• BRIEF
Only the lines of the data below from the one with "total: 1539.73 -> 1521.54" through the one with "9.23 -> none" are wanted. Repeat them exactly.

------------

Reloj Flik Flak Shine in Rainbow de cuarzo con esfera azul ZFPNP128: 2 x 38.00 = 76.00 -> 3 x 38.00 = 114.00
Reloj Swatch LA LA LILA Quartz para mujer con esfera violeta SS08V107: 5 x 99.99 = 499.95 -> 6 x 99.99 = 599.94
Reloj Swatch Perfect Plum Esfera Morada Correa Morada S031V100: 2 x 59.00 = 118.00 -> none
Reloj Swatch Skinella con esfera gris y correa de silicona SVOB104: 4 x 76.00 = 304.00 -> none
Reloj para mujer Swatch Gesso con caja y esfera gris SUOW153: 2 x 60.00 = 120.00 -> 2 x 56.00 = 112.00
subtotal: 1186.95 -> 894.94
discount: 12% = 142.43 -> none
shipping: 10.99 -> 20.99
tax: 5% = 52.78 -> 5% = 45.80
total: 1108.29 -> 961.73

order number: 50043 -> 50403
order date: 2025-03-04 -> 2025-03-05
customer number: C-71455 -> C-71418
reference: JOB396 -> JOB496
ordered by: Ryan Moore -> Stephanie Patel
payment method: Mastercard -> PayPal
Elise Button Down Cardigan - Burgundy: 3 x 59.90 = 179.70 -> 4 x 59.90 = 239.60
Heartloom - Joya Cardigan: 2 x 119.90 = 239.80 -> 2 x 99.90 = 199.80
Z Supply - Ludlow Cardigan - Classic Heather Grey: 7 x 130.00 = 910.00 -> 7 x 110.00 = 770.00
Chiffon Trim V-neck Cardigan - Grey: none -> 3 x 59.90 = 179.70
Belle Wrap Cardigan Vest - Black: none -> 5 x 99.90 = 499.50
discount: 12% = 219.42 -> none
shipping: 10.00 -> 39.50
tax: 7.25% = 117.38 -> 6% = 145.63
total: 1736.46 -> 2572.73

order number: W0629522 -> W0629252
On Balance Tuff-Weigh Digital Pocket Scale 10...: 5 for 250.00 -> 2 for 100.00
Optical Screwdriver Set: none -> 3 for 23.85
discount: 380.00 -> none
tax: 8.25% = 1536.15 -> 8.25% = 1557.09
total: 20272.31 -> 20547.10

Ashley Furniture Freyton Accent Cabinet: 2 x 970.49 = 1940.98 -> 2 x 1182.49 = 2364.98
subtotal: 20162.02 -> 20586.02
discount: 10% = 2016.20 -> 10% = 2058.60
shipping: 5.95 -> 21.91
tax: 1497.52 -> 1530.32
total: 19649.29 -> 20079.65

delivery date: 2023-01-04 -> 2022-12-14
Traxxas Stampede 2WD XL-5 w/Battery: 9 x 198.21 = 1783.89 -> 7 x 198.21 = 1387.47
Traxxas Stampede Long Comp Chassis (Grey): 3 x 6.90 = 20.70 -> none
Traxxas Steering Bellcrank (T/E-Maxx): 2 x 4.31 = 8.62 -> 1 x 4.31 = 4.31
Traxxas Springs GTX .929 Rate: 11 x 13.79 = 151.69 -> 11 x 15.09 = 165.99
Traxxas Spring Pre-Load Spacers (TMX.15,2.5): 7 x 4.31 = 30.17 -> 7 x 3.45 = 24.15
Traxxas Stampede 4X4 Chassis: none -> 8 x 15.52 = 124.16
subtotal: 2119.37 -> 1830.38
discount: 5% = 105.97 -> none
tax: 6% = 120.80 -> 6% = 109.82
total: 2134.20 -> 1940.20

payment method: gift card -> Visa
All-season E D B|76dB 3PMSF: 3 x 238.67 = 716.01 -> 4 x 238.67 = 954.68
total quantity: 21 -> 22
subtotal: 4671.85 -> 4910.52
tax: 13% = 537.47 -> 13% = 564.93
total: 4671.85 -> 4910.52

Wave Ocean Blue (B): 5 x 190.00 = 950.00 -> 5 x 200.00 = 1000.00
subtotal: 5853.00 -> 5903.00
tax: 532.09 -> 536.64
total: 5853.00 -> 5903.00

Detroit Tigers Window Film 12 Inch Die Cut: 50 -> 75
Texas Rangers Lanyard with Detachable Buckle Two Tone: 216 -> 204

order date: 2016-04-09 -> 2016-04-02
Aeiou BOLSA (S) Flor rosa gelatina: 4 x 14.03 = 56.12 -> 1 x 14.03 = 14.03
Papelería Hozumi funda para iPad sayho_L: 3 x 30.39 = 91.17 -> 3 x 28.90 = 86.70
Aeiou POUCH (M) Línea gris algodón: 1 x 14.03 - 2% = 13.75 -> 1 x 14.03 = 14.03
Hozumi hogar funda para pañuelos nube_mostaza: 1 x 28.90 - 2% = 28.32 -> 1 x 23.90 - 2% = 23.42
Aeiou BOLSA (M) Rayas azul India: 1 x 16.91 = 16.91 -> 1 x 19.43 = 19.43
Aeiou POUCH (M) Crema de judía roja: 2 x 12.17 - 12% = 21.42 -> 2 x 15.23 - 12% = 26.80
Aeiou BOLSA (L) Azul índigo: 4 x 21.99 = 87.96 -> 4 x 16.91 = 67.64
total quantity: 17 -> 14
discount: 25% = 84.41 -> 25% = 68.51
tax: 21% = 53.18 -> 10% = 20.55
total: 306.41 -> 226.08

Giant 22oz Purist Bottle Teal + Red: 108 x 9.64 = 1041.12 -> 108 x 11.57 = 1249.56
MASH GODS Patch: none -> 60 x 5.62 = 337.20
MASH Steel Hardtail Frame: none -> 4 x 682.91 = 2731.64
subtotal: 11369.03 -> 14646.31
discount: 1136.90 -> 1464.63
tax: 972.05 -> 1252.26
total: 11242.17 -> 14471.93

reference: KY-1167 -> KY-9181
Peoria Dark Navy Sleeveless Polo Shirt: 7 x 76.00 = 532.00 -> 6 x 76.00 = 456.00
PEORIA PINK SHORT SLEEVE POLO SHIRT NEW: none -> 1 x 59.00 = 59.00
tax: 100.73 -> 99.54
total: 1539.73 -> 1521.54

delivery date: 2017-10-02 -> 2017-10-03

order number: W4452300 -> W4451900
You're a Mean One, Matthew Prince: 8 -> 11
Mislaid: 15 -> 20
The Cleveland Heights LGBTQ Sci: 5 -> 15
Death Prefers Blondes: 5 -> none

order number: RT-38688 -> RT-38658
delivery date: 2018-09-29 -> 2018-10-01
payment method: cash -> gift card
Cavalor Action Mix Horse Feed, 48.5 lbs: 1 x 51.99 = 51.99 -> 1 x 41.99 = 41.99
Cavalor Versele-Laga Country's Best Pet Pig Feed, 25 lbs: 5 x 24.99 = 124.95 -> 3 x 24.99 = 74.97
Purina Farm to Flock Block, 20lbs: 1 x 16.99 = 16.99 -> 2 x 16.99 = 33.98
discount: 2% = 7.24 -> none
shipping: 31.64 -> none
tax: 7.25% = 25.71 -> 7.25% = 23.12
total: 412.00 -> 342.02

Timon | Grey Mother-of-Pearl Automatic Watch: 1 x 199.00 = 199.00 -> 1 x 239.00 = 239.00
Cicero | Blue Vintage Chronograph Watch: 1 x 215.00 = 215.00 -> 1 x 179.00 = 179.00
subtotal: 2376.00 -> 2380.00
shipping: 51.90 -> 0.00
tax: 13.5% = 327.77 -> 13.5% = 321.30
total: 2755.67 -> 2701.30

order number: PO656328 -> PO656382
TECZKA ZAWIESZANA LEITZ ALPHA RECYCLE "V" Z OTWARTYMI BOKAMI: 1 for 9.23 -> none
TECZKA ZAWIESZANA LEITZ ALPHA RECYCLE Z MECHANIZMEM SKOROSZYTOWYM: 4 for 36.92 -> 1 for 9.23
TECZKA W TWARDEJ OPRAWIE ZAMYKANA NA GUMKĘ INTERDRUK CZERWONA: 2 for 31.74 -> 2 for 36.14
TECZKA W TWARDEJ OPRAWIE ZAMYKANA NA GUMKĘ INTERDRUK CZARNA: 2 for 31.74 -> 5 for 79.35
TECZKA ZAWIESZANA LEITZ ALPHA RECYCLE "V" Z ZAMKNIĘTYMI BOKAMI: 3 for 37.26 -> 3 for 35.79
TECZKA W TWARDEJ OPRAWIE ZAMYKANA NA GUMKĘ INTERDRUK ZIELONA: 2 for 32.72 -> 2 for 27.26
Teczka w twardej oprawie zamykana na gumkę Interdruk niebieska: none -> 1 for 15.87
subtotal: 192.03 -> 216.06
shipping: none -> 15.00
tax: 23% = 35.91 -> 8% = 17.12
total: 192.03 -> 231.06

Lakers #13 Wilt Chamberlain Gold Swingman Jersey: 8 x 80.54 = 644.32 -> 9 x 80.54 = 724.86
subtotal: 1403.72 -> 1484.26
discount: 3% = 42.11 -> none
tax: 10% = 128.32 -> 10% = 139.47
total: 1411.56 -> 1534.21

------------

• RESPONSE TO THE EXERCISE
total: 1539.73 -> 1521.54

delivery date: 2017-10-02 -> 2017-10-03

order number: W4452300 -> W4451900
You're a Mean One, Matthew Prince: 8 -> 11
Mislaid: 15 -> 20
The Cleveland Heights LGBTQ Sci: 5 -> 15
Death Prefers Blondes: 5 -> none

order number: RT-38688 -> RT-38658
delivery date: 2018-09-29 -> 2018-10-01
payment method: cash -> gift card
Cavalor Action Mix Horse Feed, 48.5 lbs: 1 x 51.99 = 51.99 -> 1 x 41.99 = 41.99
Cavalor Versele-Laga Country's Best Pet Pig Feed, 25 lbs: 5 x 24.99 = 124.95 -> 3 x 24.99 = 74.97
Purina Farm to Flock Block, 20lbs: 1 x 16.99 = 16.99 -> 2 x 16.99 = 33.98
discount: 2% = 7.24 -> none
shipping: 31.64 -> none
tax: 7.25% = 25.71 -> 7.25% = 23.12
total: 412.00 -> 342.02

Timon | Grey Mother-of-Pearl Automatic Watch: 1 x 199.00 = 199.00 -> 1 x 239.00 = 239.00
Cicero | Blue Vintage Chronograph Watch: 1 x 215.00 = 215.00 -> 1 x 179.00 = 179.00
subtotal: 2376.00 -> 2380.00
shipping: 51.90 -> 0.00
tax: 13.5% = 327.77 -> 13.5% = 321.30
total: 2755.67 -> 2701.30

order number: PO656328 -> PO656382
TECZKA ZAWIESZANA LEITZ ALPHA RECYCLE "V" Z OTWARTYMI BOKAMI: 1 for 9.23 -> none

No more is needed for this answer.